Comparative Literature

“Reading Art in Literature: The Marvelous Case of ‘The Story of the Stone’”, a book by Dore J. Levy

Reading Art in Literature: The Marvelous Case of “The Story of the Stone” is a literary study of the art objects lavishly deployed by Cao Xueqin (1710–1765?) in his beloved novel (better known as The Dream of the Red Chamber). These objects are intended as expedients to preserving the vanishing culture of his lifetime, while offering their symbolic and allegorical significance as guides to a path of enlightenment.

In March of this year, Comparative Literature professor Dore Levy published her new book, Reading Art in Literature: The Marvelous Case of “The Story of the Stone”. The Story of the Stone (also known as The Dream of the Red Chamber) is an 18th-century Chinese novel by Cao Xueqin, and is considered to be one of the great classical novels of Chinese literature. Prof. Levy’s book is a literary study of the art objects in Cao Xueqin’s novel.

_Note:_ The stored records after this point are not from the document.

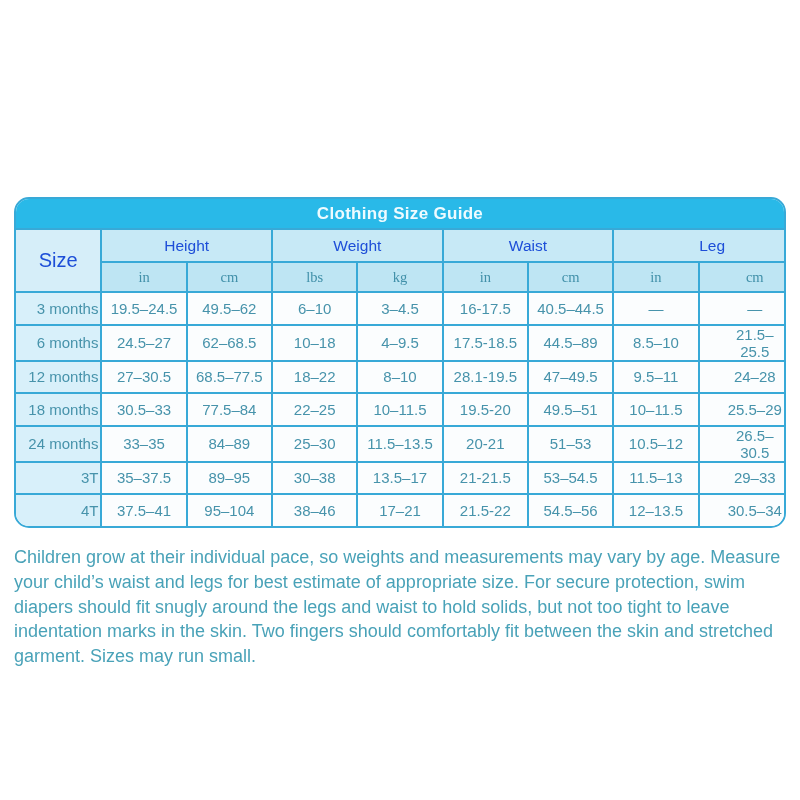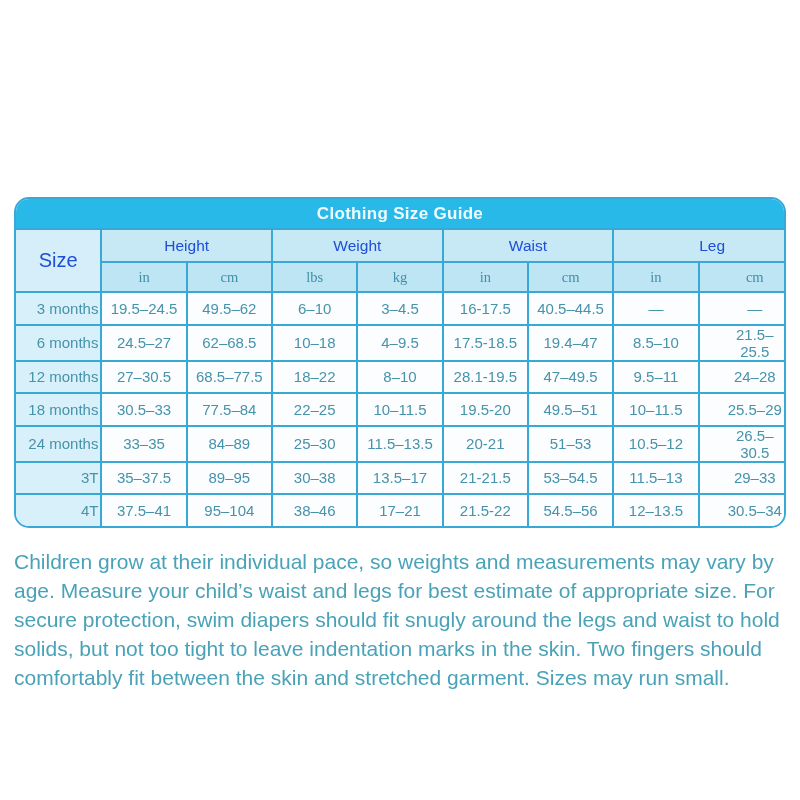--- a/index.html
+++ b/index.html
@@ -140,7 +140,7 @@
         <td>10–18</td>
         <td>4–9.5</td>
         <td>17.5-18.5</td>
-        <td>19.4–47</td>
+        <td>44.5–89</td>
         <td>8.5–10</td>
         <td>21.5–25.5</td>
       </tr>

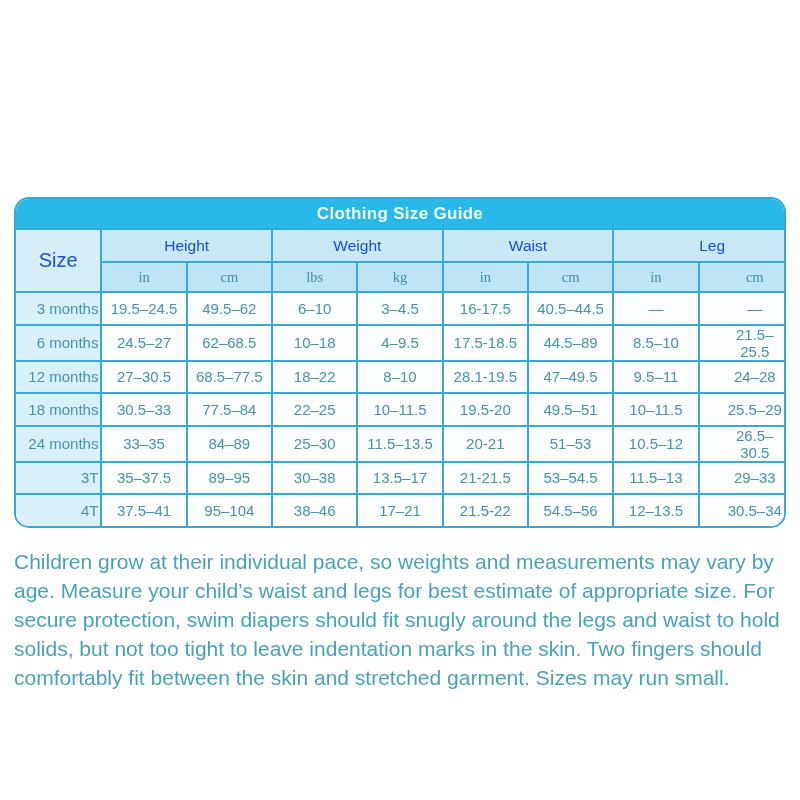--- a/index.html
+++ b/index.html
@@ -79,7 +79,7 @@
     position: absolute;
     left: 14px; top: 527px;
     width: 774px;
-    font-size: 21px;
+    font-size: 18px;
     line-height: 1.38;
     color: #49a2b8;
     text-align: left;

This study not only illuminates the meaning behind the variety, provenance, placement, and uses of these objects but also how the art objects in the novel function as a guide to the author’s fictional world. These include masterpieces of Chinese painting, treasures from the dowries of the women who married into the Jia family, mystical objects with the power to awaken minds set upon destructive paths, and Prospect Garden, a feat of garden engineering and design meant to honor the emperor’s favor but used to protect the children of the Jia Family from the vicissitudes of adult life beyond its walls.

Cambria Press
 
Book Cover

Dore Levy is Professor of Comparative Literature and Professor of East Asian Studies here at Brown University. She came to Brown in 1981 as the first specialist in a non-western culture in Comparative Literature, and subsequently has taught a broad variety of courses in Asian Studies, with a focus on traditional Chinese culture. Dore’s previous publications include Chinese Narrative Poetry: the Late Han through T'ang Dynasties (Duke University Press) and Ideal and Actual in The Story of the Stone (Columbia University Press).

Join us in congratulating Dore on her publication!